The overall graying of the population will have effects across multiple vectors of society. For practitioners, it may necessitate closer coordination with a client’s other advisors to ensure that the client’s overall plan is appropriate in light of spending needs and increased life expectancy; it may lead to expectations among clients that we’ll be able to advise on matters outside of our traditional bailiwicks; we may have to restructure our practices in response; and it’ll certainly mean that we’ll have to be more attuned to the possibility of elder abuse.

The Avocado Toasters

There may not be another generation in U.S. history, except possibly for the boomers, who provoke as much of a visceral reaction as millennials. Loathing. Inspiration. Disgust. The best hope. The partisan divide is great, and the intensity is red hot.

At this moment, the millennial generation is the largest, even larger than the baby boomers, and is estimated to number 75 million. Generalizations are hazardous, but there are certain features millennials broadly share, or have in common with one another, that function like connective tissue and are worth noting. And no, I’m not talking about a gastronomic affection for avocado toast. Namely:

  • Millennials represent nearly a quarter of the total U.S. population, 30 percent of the voting age population and almost two-fifths of the working age population.
  • Millennials are more racially and ethnically diverse than previous generations.
  • Millennials are waiting longer to marry and have children. They’re “still starting relationships at the same age as their parents, but they are trading marriage for cohabitation.”
  • Millennials are more educated than previous generations, but with that, shouldering significant student loan debt. In 2013, 41 percent of young families had student debt, up from 17 percent in 1989. Not only do more young families have student debt, they are deeper in debt, too. The amount owed on student loans nearly tripled, rising from a median of $6,000 to $17,300 across the same period (in 2013 dollars).”
  • Homeownership has been delayed.
  • Although the median income of a young woman is less than the median income of a young man; young women have economically outpaced young men.
  • Millennials are leaders in the adoption and use of technology.
  • On the whole, millennials have a negative view of banks and financial institutions.

Under the foregoing facts, the issues discussed in the preceding rubrics may, from a practitioner’s point of view, come to a sobering and troubling intersection with the millennial generation and where, as a result, the most wrenching structural changes may occur in the practice, to wit: Homeownership is often thought to be a key way of accumulating wealth. With it delayed among millennials, coupled with the student loan debt they’re carrying, there may be a knock-on effect as practitioners’ services are less needed. The reduction in demand from millennials may be further compounded by their high comfort level with adopting new technology and their relative distrust of wealth management firms. Accordingly, even with the imminent baby boomer wealth transfer, practitioners may be locked out to a non-trivial extent as millennials look to DIY it.
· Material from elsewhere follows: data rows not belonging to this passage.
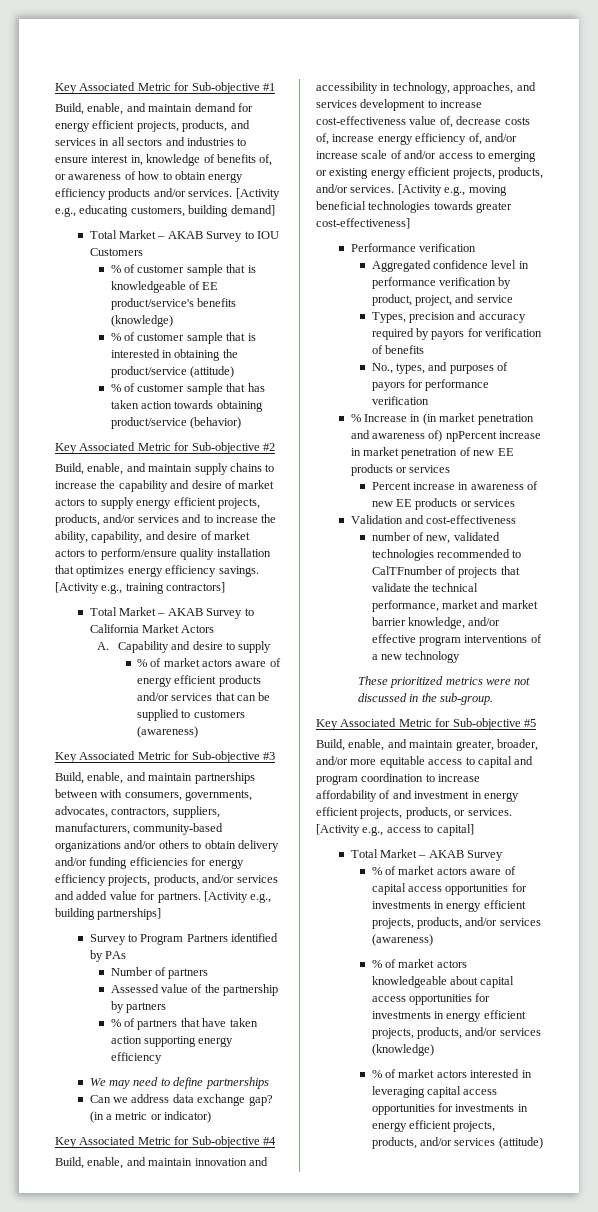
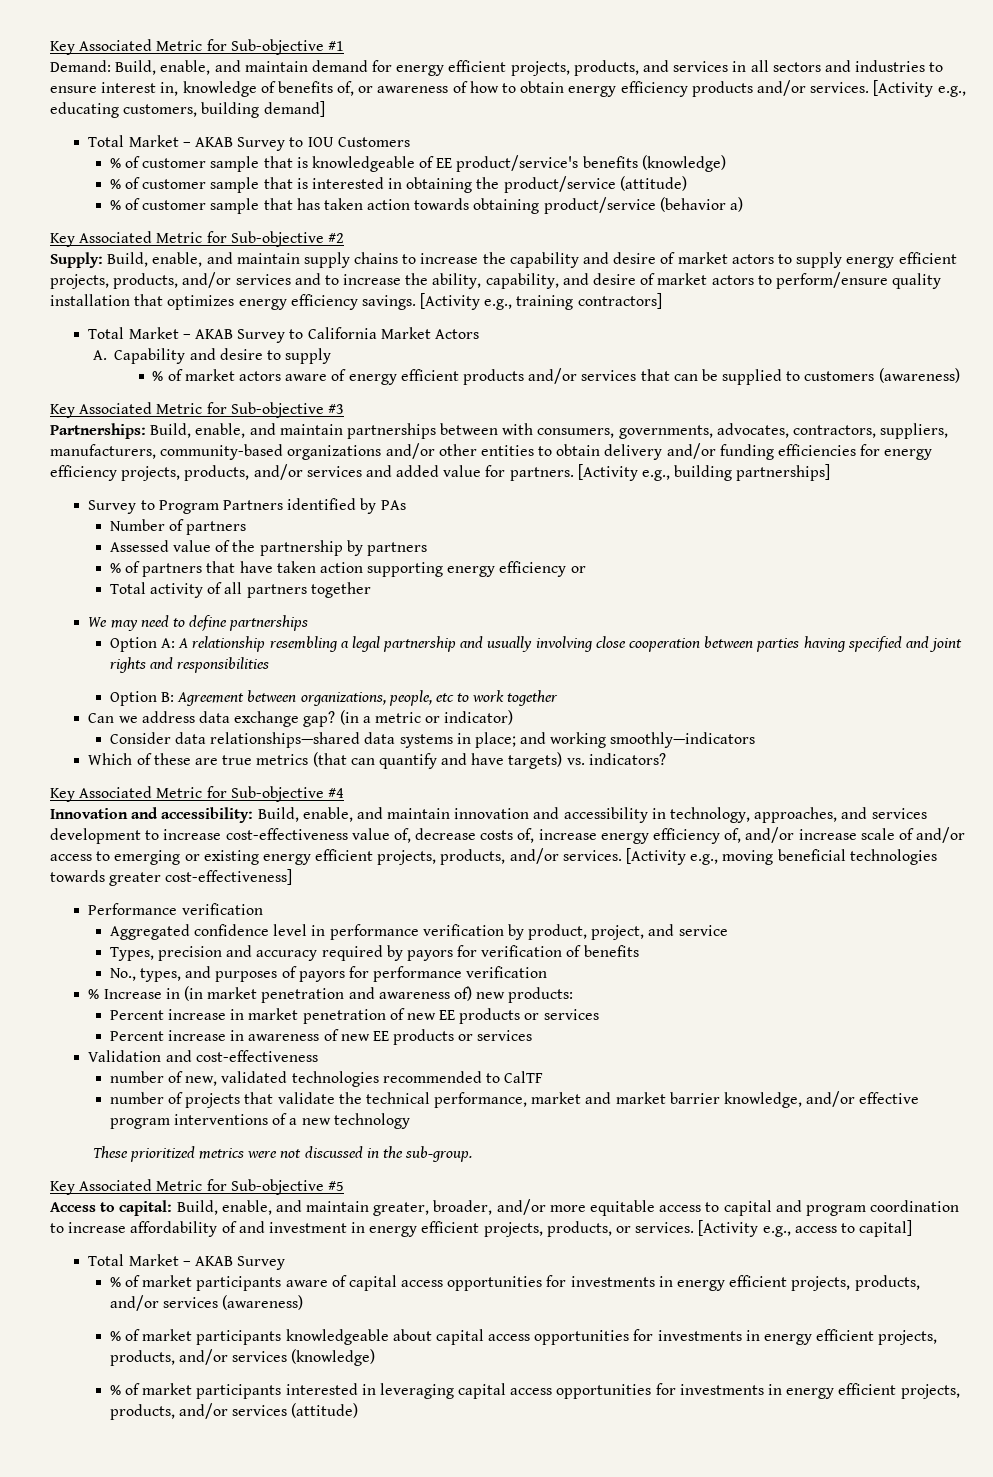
- Build, enable, and maintain demand for energy efficient projects, products, and services in all sectors and industries to ensure interest in, knowledge of benefits of, or awareness of how to obtain energy efficiency products and/or services.
+ Demand: Build, enable, and maintain demand for energy efficient projects, products, and services in all sectors and industries to ensure interest in, knowledge of benefits of, or awareness of how to obtain energy efficiency products and/or services.
- % of customer sample that has taken action towards obtaining product/service (behavior)
+ % of customer sample that has taken action towards obtaining product/service (behavior a)
- Build, enable, and maintain supply chains to increase the capability and desire of market actors to supply energy efficient projects, products, and/or services and to increase the ability, capability, and desire of market actors to perform/ensure quality installation that optimizes energy efficiency savings.
+ Supply: Build, enable, and maintain supply chains to increase the capability and desire of market actors to supply energy efficient projects, products, and/or services and to increase the ability, capability, and desire of market actors to perform/ensure quality installation that optimizes energy efficiency savings.
- Build, enable, and maintain partnerships between with consumers, governments, advocates, contractors, suppliers, manufacturers, community-based organizations and/or others to obtain delivery and/or funding efficiencies for energy efficiency projects, products, and/or services and added value for partners.
+ Partnerships: Build, enable, and maintain partnerships between with consumers, governments, advocates, contractors, suppliers, manufacturers, community-based organizations and/or other entities to obtain delivery and/or funding efficiencies for energy efficiency projects, products, and/or services and added value for partners.
- % of partners that have taken action supporting energy efficiency
+ % of partners that have taken action supporting energy efficiency or
+ Total activity of all partners together
+ Option A: A relationship resembling a legal partnership and usually involving close cooperation between parties having specified and joint rights and responsibilities
+ Option B: Agreement between organizations, people, etc to work together
+ Consider data relationships—shared data systems in place; and working smoothly—indicators
+ Which of these are true metrics (that can quantify and have targets) vs. indicators?
- Build, enable, and maintain innovation and accessibility in technology, approaches, and services development to increase cost-effectiveness value of, decrease costs of, increase energy efficiency of, and/or increase scale of and/or access to emerging or existing energy efficient projects, products, and/or services.
+ Innovation and accessibility: Build, enable, and maintain innovation and accessibility in technology, approaches, and services development to increase cost-effectiveness value of, decrease costs of, increase energy efficiency of, and/or increase scale of and/or access to emerging or existing energy efficient projects, products, and/or services.
- % Increase in (in market penetration and awareness of) npPercent increase in market penetration of new EE products or services
+ % Increase in (in market penetration and awareness of) new products:
+ Percent increase in market penetration of new EE products or services
- number of new, validated technologies recommended to CalTFnumber of projects that validate the technical performance, market and market barrier knowledge, and/or effective program interventions of a new technology
+ number of new, validated technologies recommended to CalTF
+ number of projects that validate the technical performance, market and market barrier knowledge, and/or effective program interventions of a new technology
- Build, enable, and maintain greater, broader, and/or more equitable access to capital and program coordination to increase affordability of and investment in energy efficient projects, products, or services.
+ Access to capital: Build, enable, and maintain greater, broader, and/or more equitable access to capital and program coordination to increase affordability of and investment in energy efficient projects, products, or services.
- % of market actors aware of capital access opportunities for investments in energy efficient projects, products, and/or services (awareness)
+ % of market participants aware of capital access opportunities for investments in energy efficient projects, products, and/or services (awareness)
- % of market actors knowledgeable about capital access opportunities for investments in energy efficient projects, products, and/or services (knowledge)
+ % of market participants knowledgeable about capital access opportunities for investments in energy efficient projects, products, and/or services (knowledge)
- % of market actors interested in leveraging capital access opportunities for investments in energy efficient projects, products, and/or services (attitude)
+ % of market participants interested in leveraging capital access opportunities for investments in energy efficient projects, products, and/or services (attitude)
I have to admit, this is all disquieting to me. I may have to stop here and fix myself some avocado toast as comfort food. Even I, a Gen-Xer, can acknowledge the greatness that’s avocado toast.

As a mentor once said to me, practices are built on relationships. If we can accordingly develop relationships in which we can demonstrate our indispensability with our advice and counsel, both sought and deemed necessary, we can weather the forthcoming storm. That means an increased focus on the cultivation of what are sometimes derided as the softer skills and qualities.

 

This is an adapted version of the author’s original article in the October 2018 issue of Trusts & Estates.